Bernard Buffet mis en examen à Paris. Le Musée d’art moderne de la Ville de Paris consacre une exposition courageuse à Bernard Buffet. Le peintre, apprécié du marché dans les années 1960, et boudé par la critique, continue encore aujourd’hui à faire débat. Le musée dirigé par Fabrice Hergott met les pièces « sur table » pour que chacun puisse se faire une opinion en toute connaissance de cause.
PARIS - La majorité des critiques et des historiens de l’art se rendront au Musée d’art moderne de la Ville de Paris (MAMVP) avec une seule question : à quelle aune peut-on évaluer l’œuvre de Bernard Buffet (1928-1999) ? Difficile de porter un regard neutre, voire « innocent », sur un artiste qui, c’est une litote, ne s’inscrit pas dans le récit de la modernité de la seconde partie du XXe siècle.

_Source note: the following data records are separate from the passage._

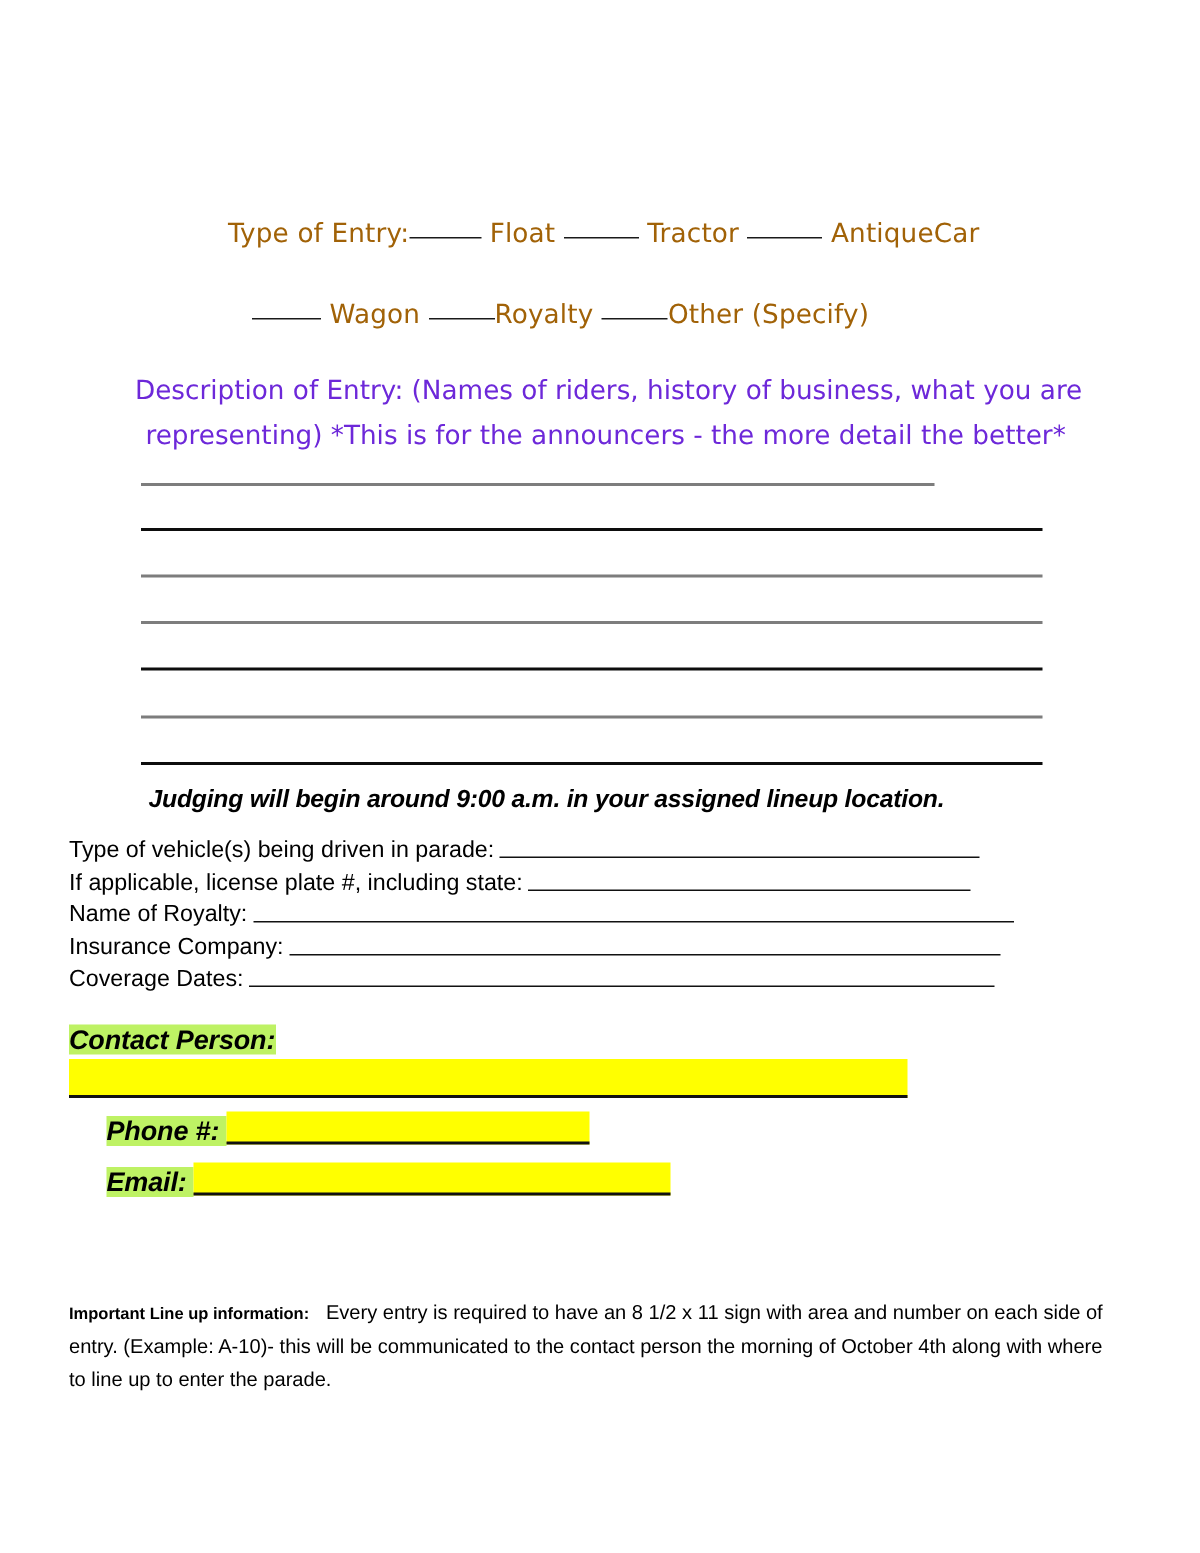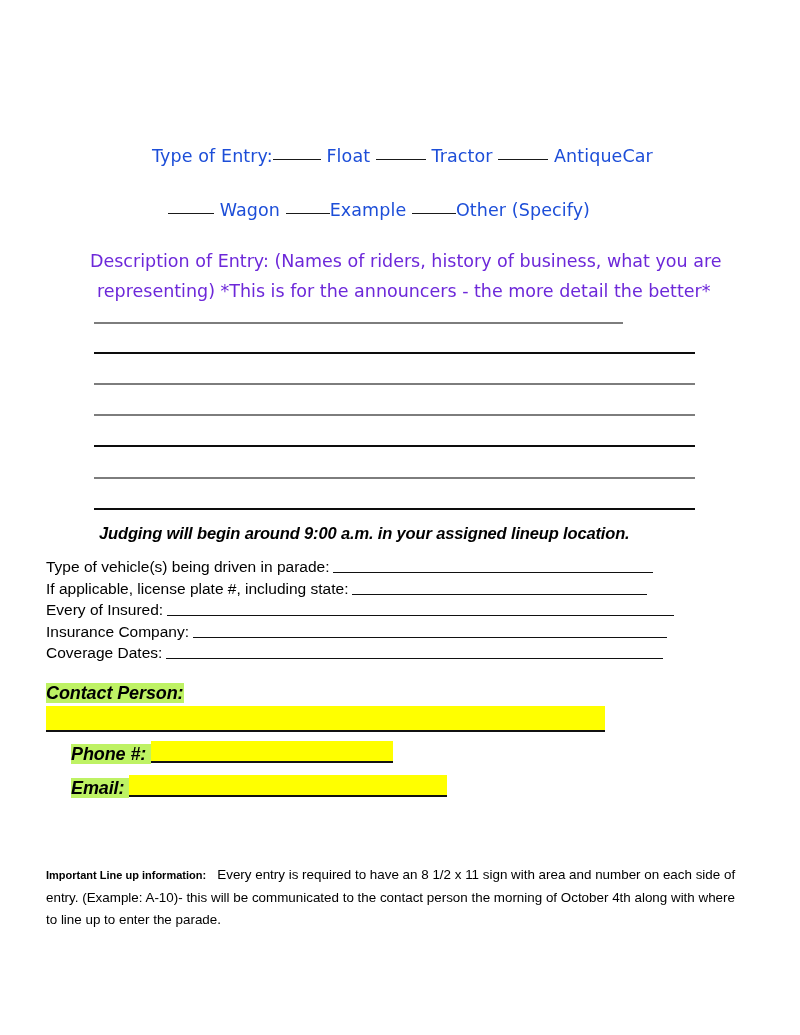"Type of Entry: Float Tractor" .hand { color: #1d4ed8 -> #a16207 }
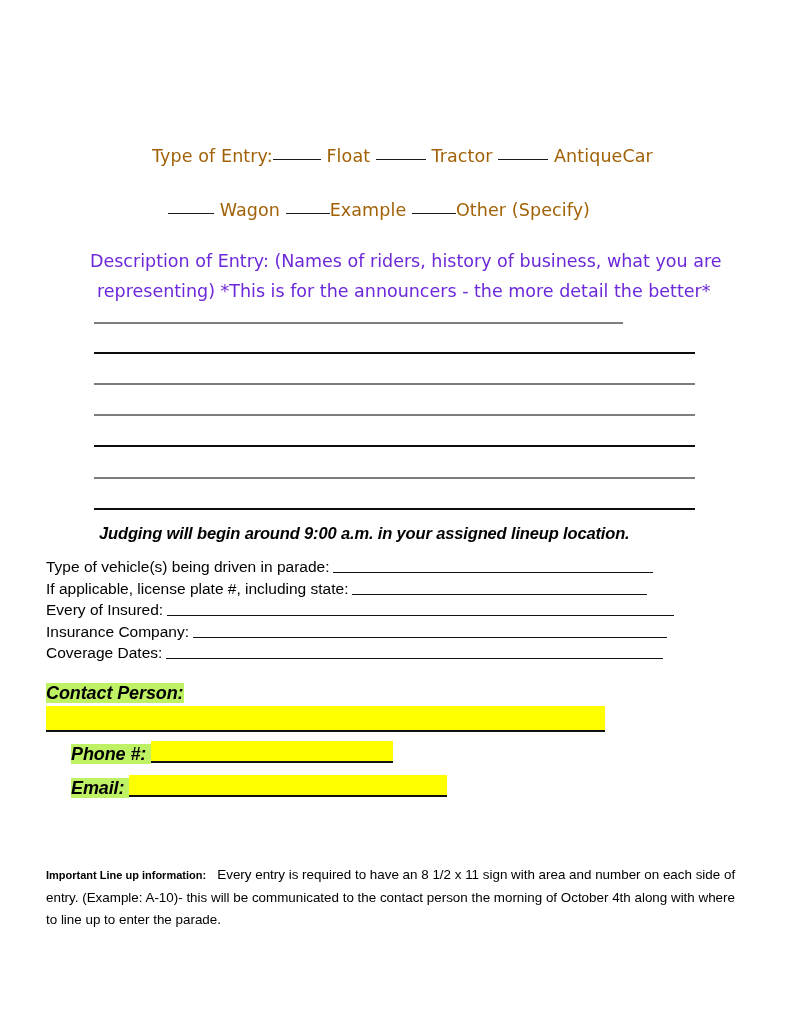"Example" span { text: Example -> Royalty }
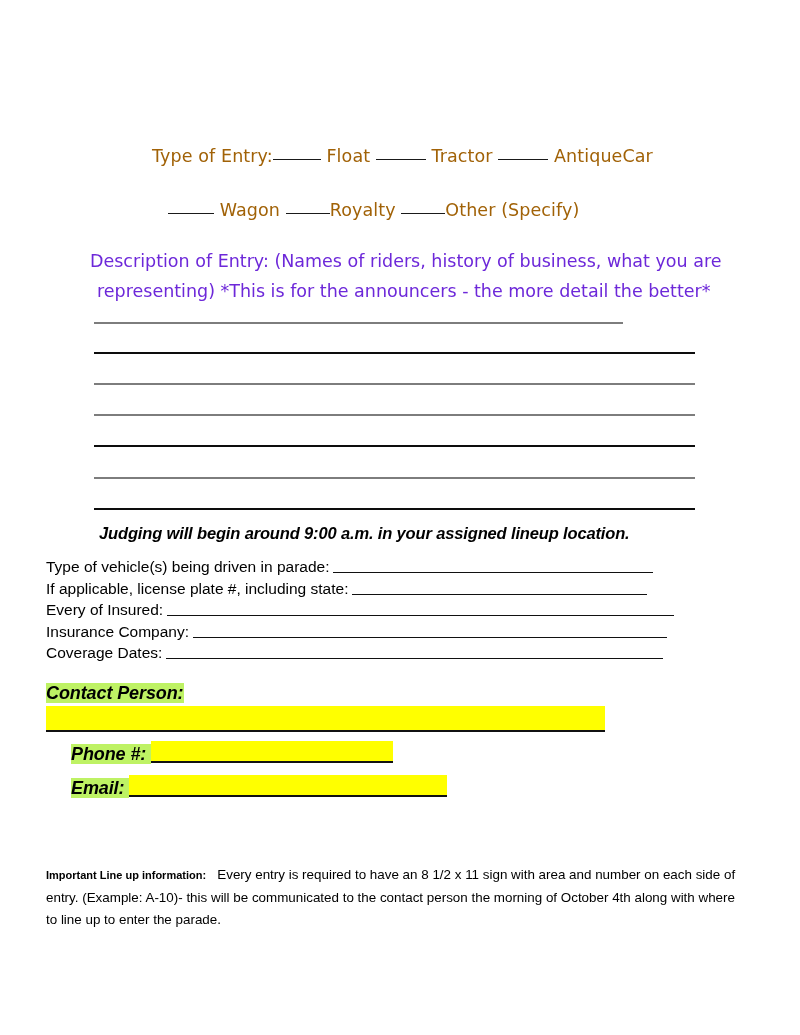"Every of Insured:" span.field-label { text: Every of Insured -> Name of Royalty }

Il est donc utile de lire l’explication de ce choix dans le généreux catalogue de l’exposition, d’autant que celui-ci ne ménage pas ses efforts pour donner à Buffet la place qui devrait lui revenir, selon les commissaires. L’argumentaire repose sur un premier constat : le MAMVP est l’un des seuls musées publics à posséder une importante collection d’œuvres de cet artiste. Et pour cause, puisqu’il s’agit du legs Girardin (1953, la période la plus glorieuse de Buffet), complété, en 2012, d’une donation par les enfants d’Ida et Maurice Garnier. Cet ensemble en provenance d’un collectionneur et du galeriste attitré et exclusif de l’artiste permet donc cette exposition. Puis, Fabrice Hergott, directeur de l’institution, énonce les autres raisons de cette rétrospective. Selon lui, la tradition du musée est de renouveler le regard et de rompre avec les consensus. Si l’on ne peut lui donner tort, il est difficile de partager son sentiment face aux toiles de Buffet.
Un style qui se rigidifie rapidement
Pourtant, les organisateurs ont vu grand. Toutes les périodes du peintre sont généreusement et élégamment présentées sur les cimaises. À commencer par ses débuts, dénommés ici « L’invention d’un style, 1945-1955 / Une gloire fulgurante », qui s’ouvre sur une toile immense : Déposition de croix (1946). On ne peut qu’être impressionné par l’audace d’un artiste qui, à 18 ans, rend hommage aux maîtres anciens dans ces retrouvailles avec l’iconographie classique. Les références à la Pietà d’Avignon, au Christ souffrant et déformé dans la tradition de la peinture germanique sont évidentes. À l’instar du Job (1944) de Francis Gruber (1912-1948), que Buffet admire et dont il reprend en partie la manière, la scène religieuse ne s’enferme pas dans le passé. L’introduction de personnages contemporains, surtout de l’homme-spectateur qui nous tourne le dos, en fait une Pietà laïque. L’atmosphère misérabiliste de l’après-guerre fait ici son apparition. Cette image inaugure le style de Buffet – contours noirs appuyés, couleurs éteintes et sourdes –, mais l’ensemble garde une certaine souplesse et communique un sentiment d’empathie avec la scène représentée. Puis, rapidement, tout se rigidifie, les formes deviennent dures et géométrisées, les figures stéréotypées. Il suffit de regarder La Crucifixion de 1951, une autre représentation monumentale religieuse où les « acteurs », figés dans des postures « cassées », sont transformés en pantins aux expressions pathétiques. Certaines natures mortes comme Deux tables (1949) étonnent toutefois par leur jeu complexe de l’espace. Ailleurs, Nanse (1951) est un paysage aux accents poétiques.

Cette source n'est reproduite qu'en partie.